### What the task requires
Under this line are the records; repeat exactly the lines starting at the one containing "- The generate" and ending at the one containing "- Assumptions", omitting pictures.

### Given information

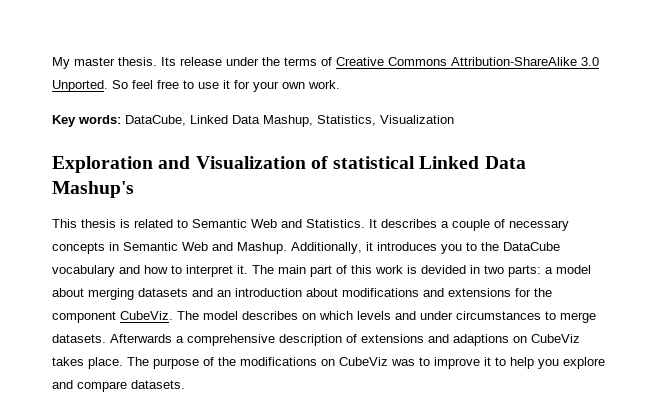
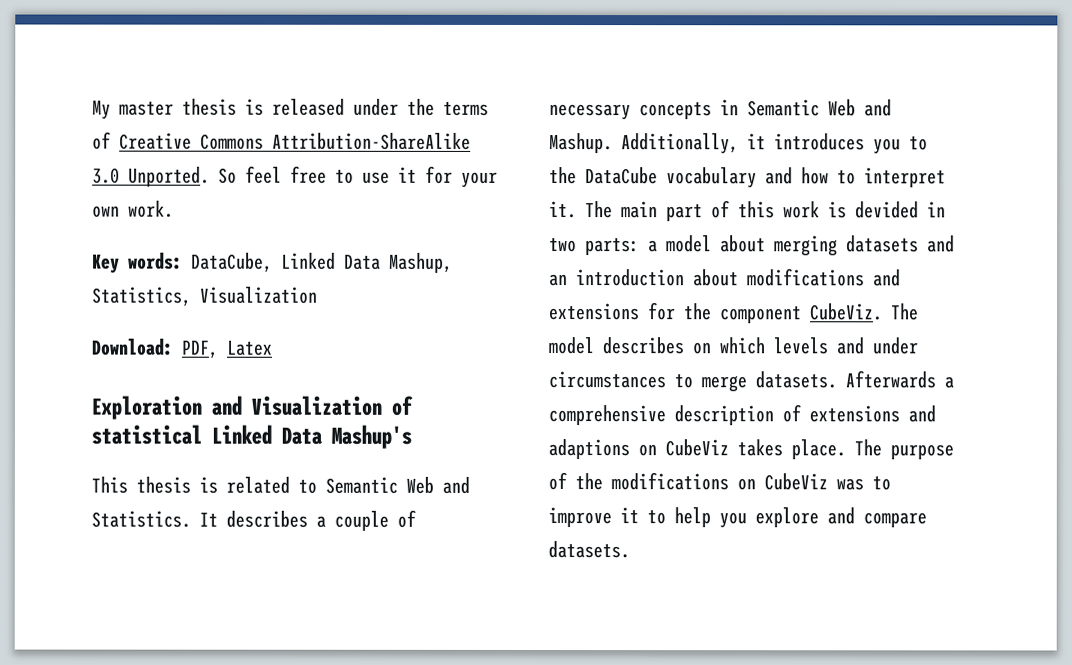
- My master thesis. Its release under the terms of Creative Commons Attribution-ShareAlike 3.0 Unported.
+ My master thesis is released under the terms of Creative Commons Attribution-ShareAlike 3.0 Unported.
+ Download: PDF, Latex

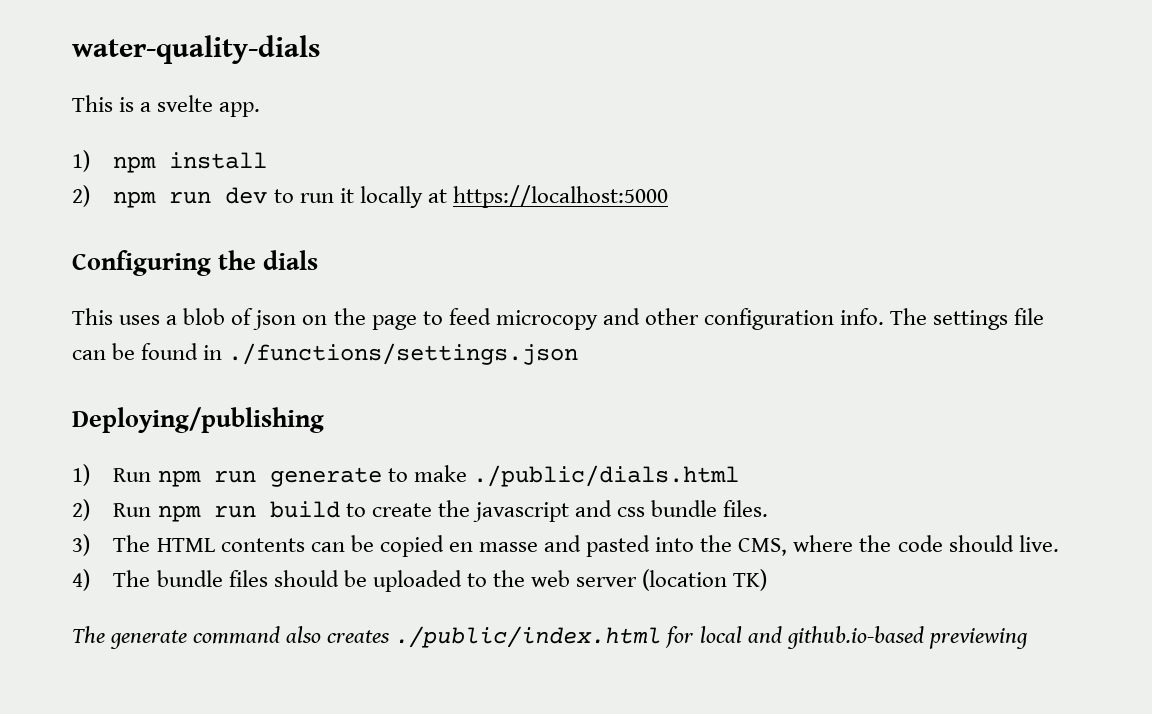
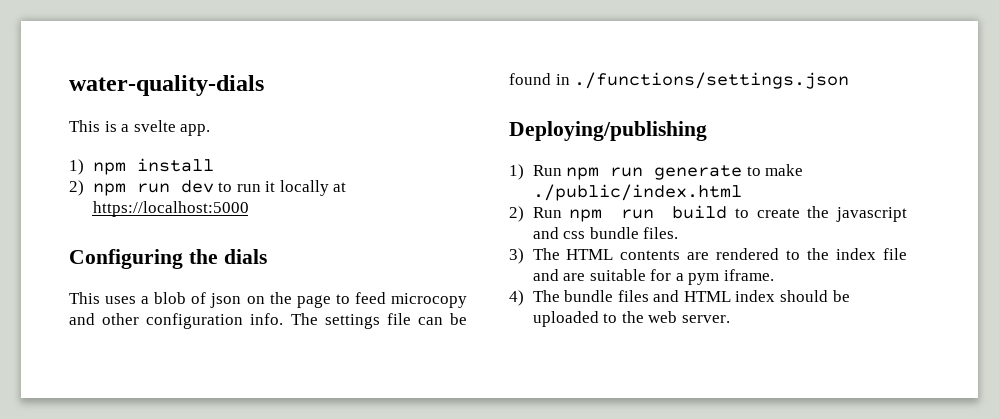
- 1) Run npm run generate to make ./public/dials.html
+ 1) Run npm run generate to make ./public/index.html
- 3) The HTML contents can be copied en masse and pasted into the CMS, where the code should live.
+ 3) The HTML contents are rendered to the index file and are suitable for a pym iframe.
- 4) The bundle files should be uploaded to the web server (location TK)
- The generate command also creates ./public/index.html for local and github.io-based previewing
+ 4) The bundle files and HTML index should be uploaded to the web server.

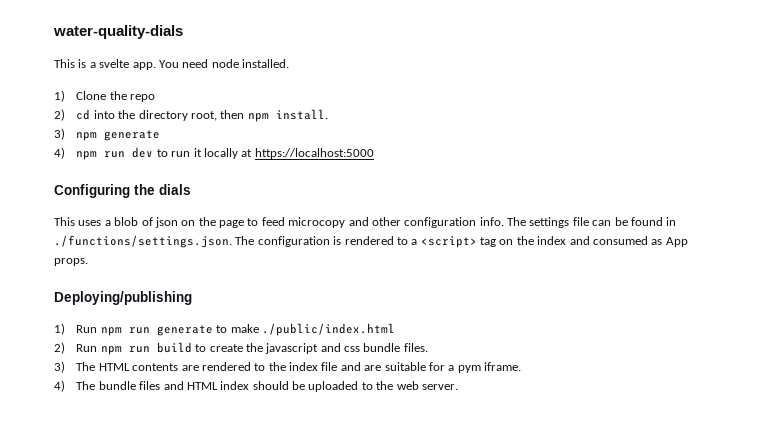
- This is a svelte app.
- 1) npm install
- 2) npm run dev to run it locally at https://localhost:5000
+ This is a svelte app. You need node installed.
+ 1) Clone the repo
+ 2) cd into the directory root, then npm install.
+ 3) npm generate
+ 4) npm run dev to run it locally at https://localhost:5000
- The settings file can be found in ./functions/settings.json
+ The settings file can be found in ./functions/settings.json. The configuration is rendered to a <script> tag on the index and consumed as App props.

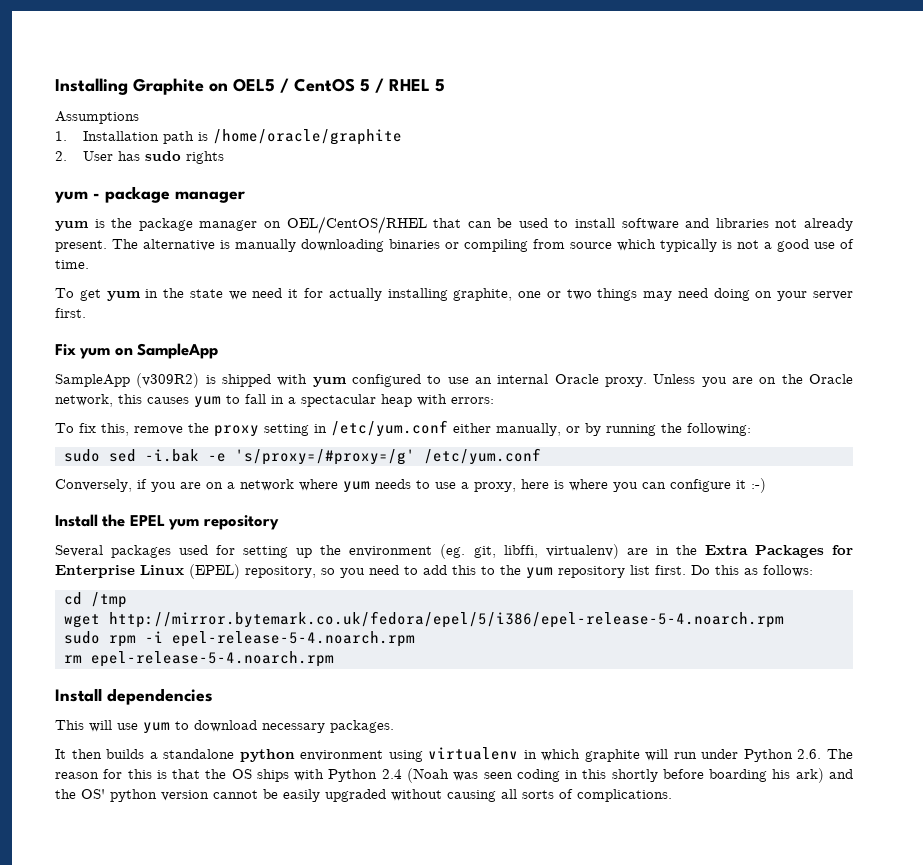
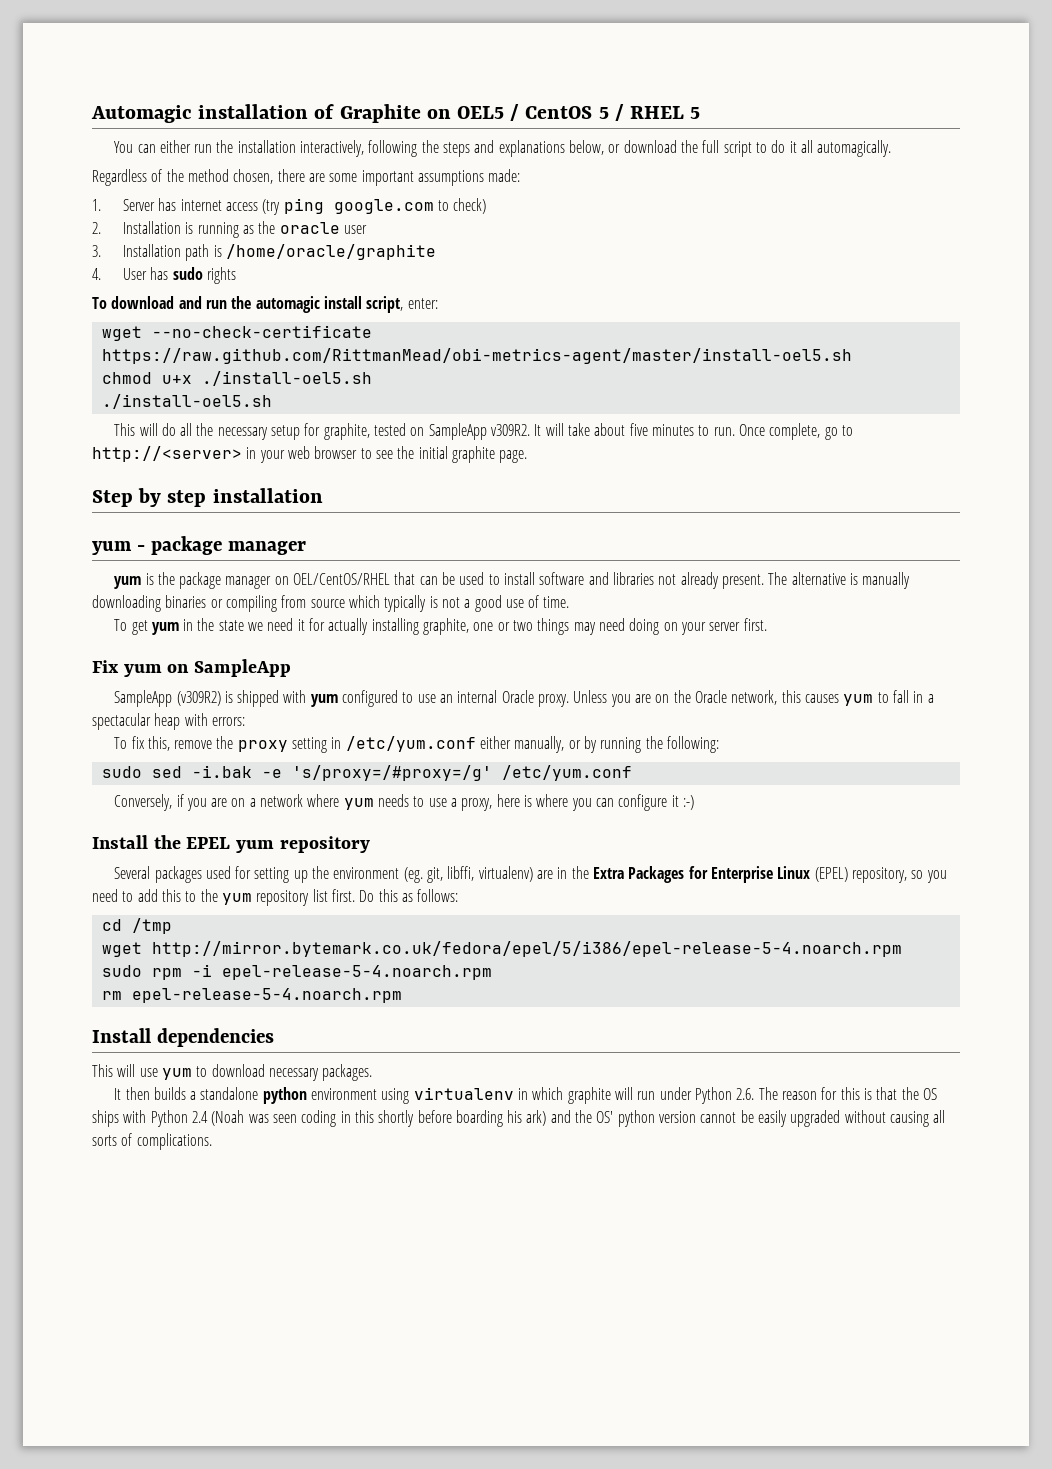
- Installing Graphite on OEL5 / CentOS 5 / RHEL 5
+ Automagic installation of Graphite on OEL5 / CentOS 5 / RHEL 5
- Assumptions
- 1. Installation path is /home/oracle/graphite
+ You can either run the installation interactively, following the steps and explanations below, or download the full script to do it all automagically.
+ Regardless of the method chosen, there are some important assumptions made:
+ 1. Server has internet access (try ping google.com to check)
+ 2. Installation is running as the oracle user
+ 3. Installation path is /home/oracle/graphite
- 2. User has sudo rights
+ 4. User has sudo rights
+ To download and run the automagic install script, enter:
+ wget --no-check-certificate https://raw.github.com/RittmanMead/obi-metrics-agent/master/install-oel5.sh
+ chmod u+x ./install-oel5.sh
+ ./install-oel5.sh
+ This will do all the necessary setup for graphite, tested on SampleApp v309R2. It will take about five minutes to run. Once complete, go to http://<server> in your web browser to see the initial graphite page.
+ Step by step installation

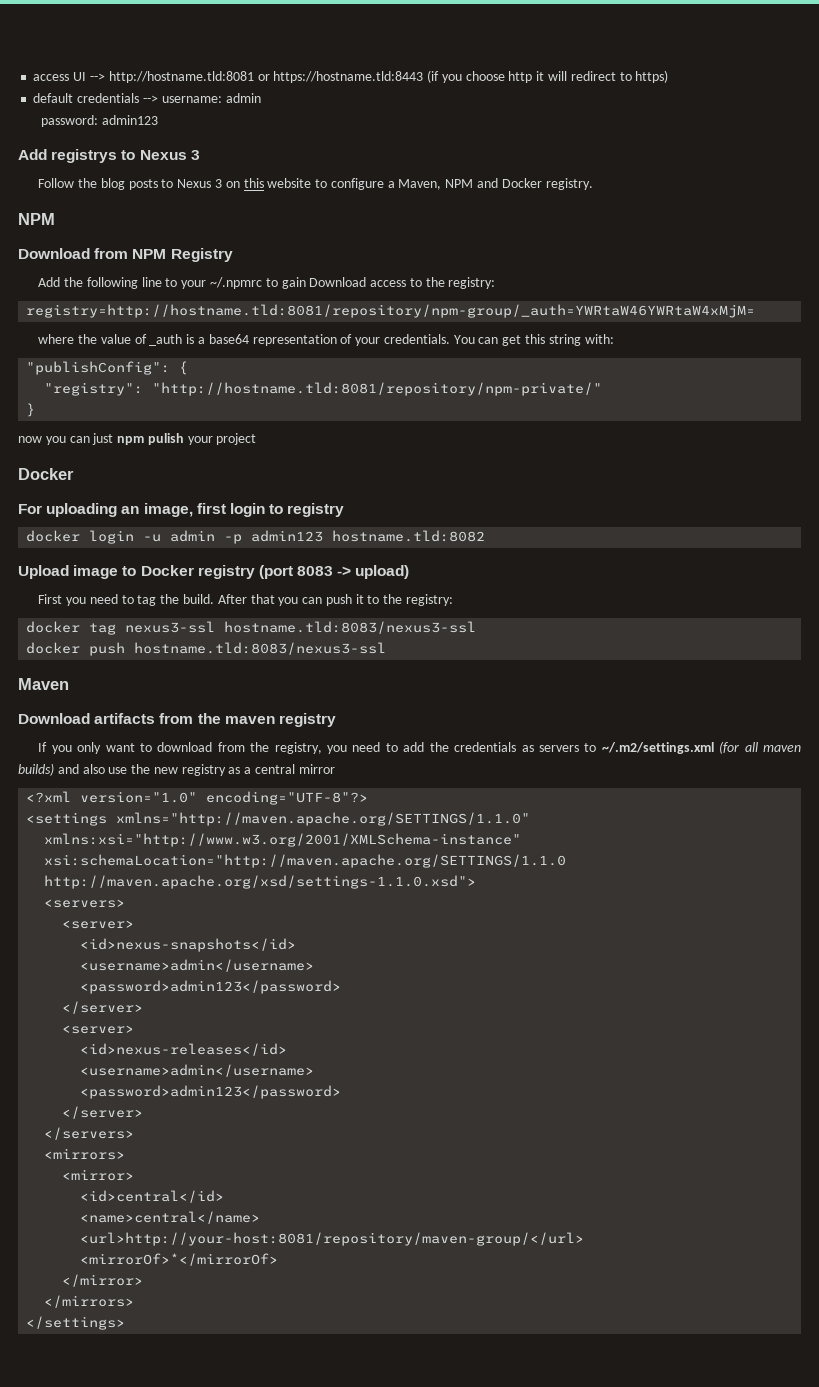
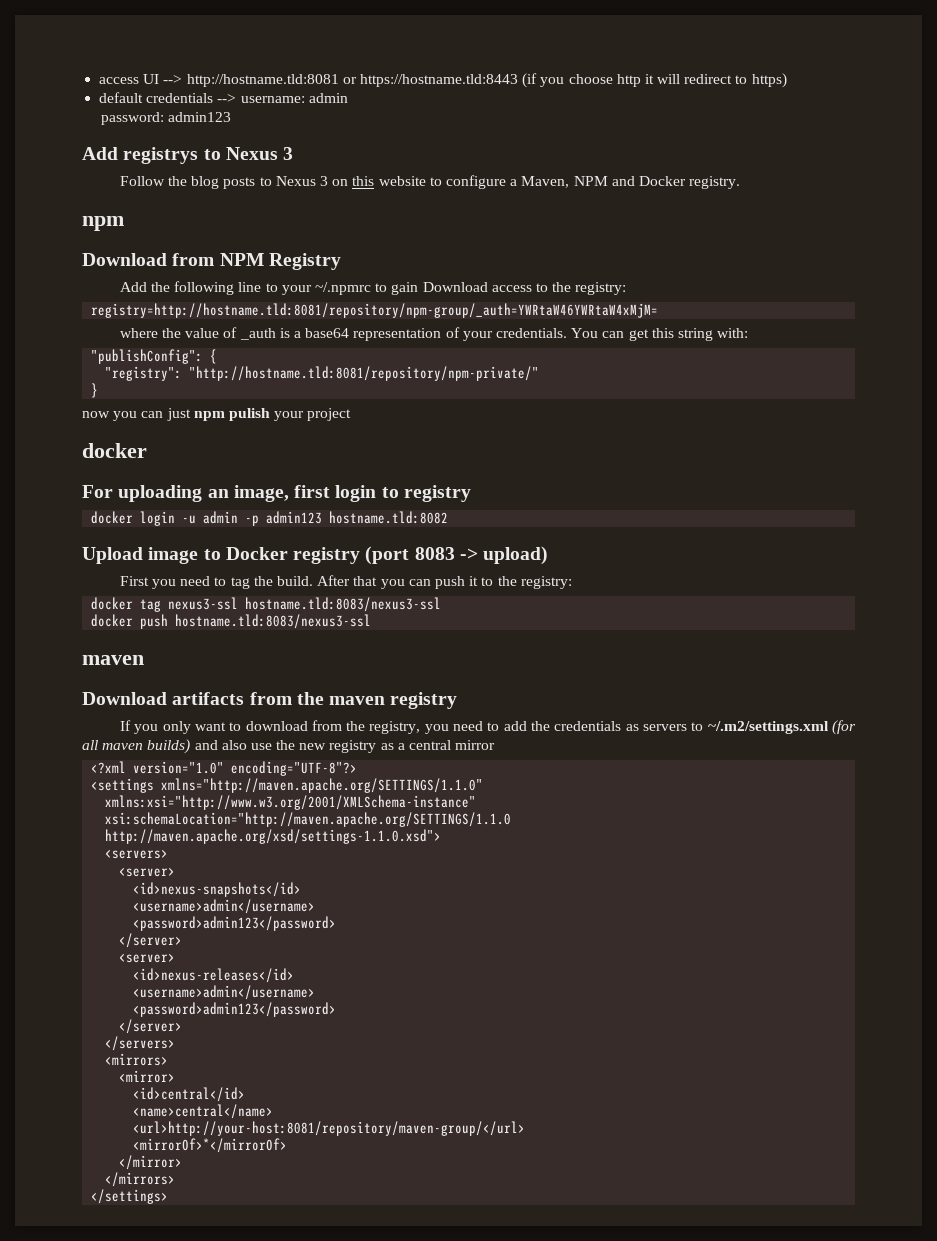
  Follow the blog posts to Nexus 3 on this website to configure a Maven, NPM and Docker registry.
- NPM
+ npm
  now you can just npm pulish your project
- Docker
+ docker
  docker push hostname.tld:8083/nexus3-ssl
- Maven
+ maven

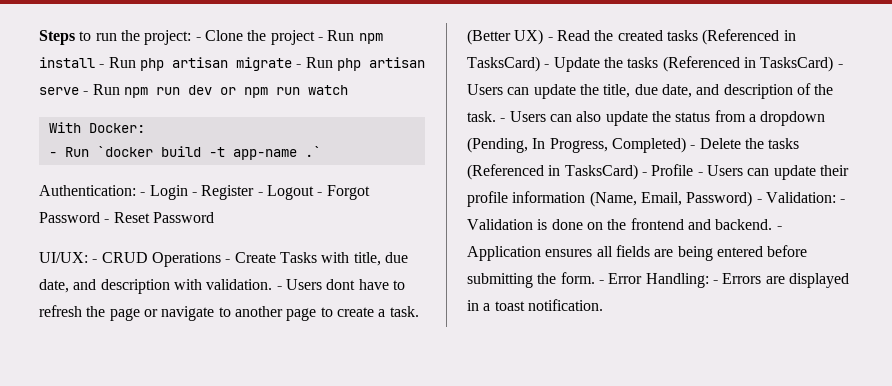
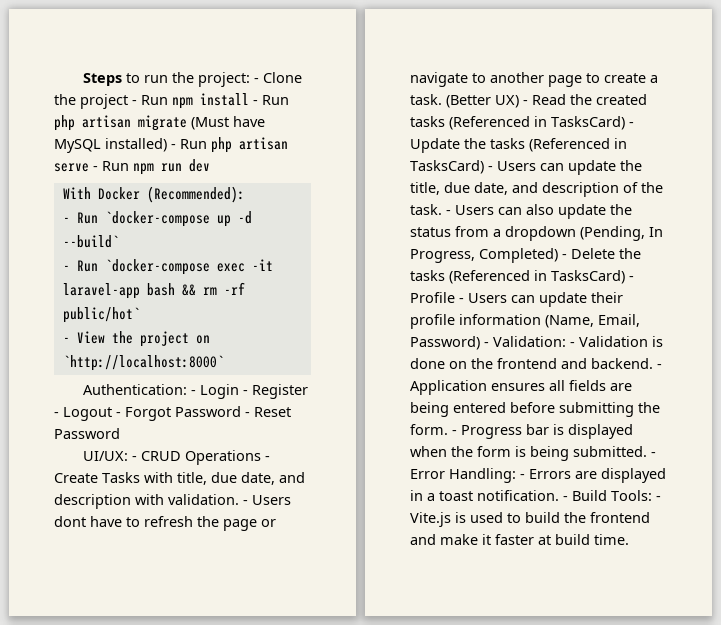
- Steps to run the project: - Clone the project - Run npm install - Run php artisan migrate - Run php artisan serve - Run npm run dev or npm run watch
+ Steps to run the project: - Clone the project - Run npm install - Run php artisan migrate (Must have MySQL installed) - Run php artisan serve - Run npm run dev
- With Docker:
- - Run `docker build -t app-name .`
+ With Docker (Recommended):
+ - Run `docker-compose up -d --build`
+ - Run `docker-compose exec -it laravel-app bash && rm -rf public/hot`
+ - View the project on `http://localhost:8000`
- - Error Handling: - Errors are displayed in a toast notification.
+ - Progress bar is displayed when the form is being submitted. - Error Handling: - Errors are displayed in a toast notification.
+ - Build Tools: - Vite.js is used to build the frontend and make it faster at build time.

### Your response
- The generate command also creates ./public/index.html for local and github.io-based previewing
+ 4) The bundle files and HTML index should be uploaded to the web server.

- This is a svelte app.
- 1) npm install
- 2) npm run dev to run it locally at https://localhost:5000
+ This is a svelte app. You need node installed.
+ 1) Clone the repo
+ 2) cd into the directory root, then npm install.
+ 3) npm generate
+ 4) npm run dev to run it locally at https://localhost:5000
- The settings file can be found in ./functions/settings.json
+ The settings file can be found in ./functions/settings.json. The configuration is rendered to a <script> tag on the index and consumed as App props.

- Installing Graphite on OEL5 / CentOS 5 / RHEL 5
+ Automagic installation of Graphite on OEL5 / CentOS 5 / RHEL 5
- Assumptions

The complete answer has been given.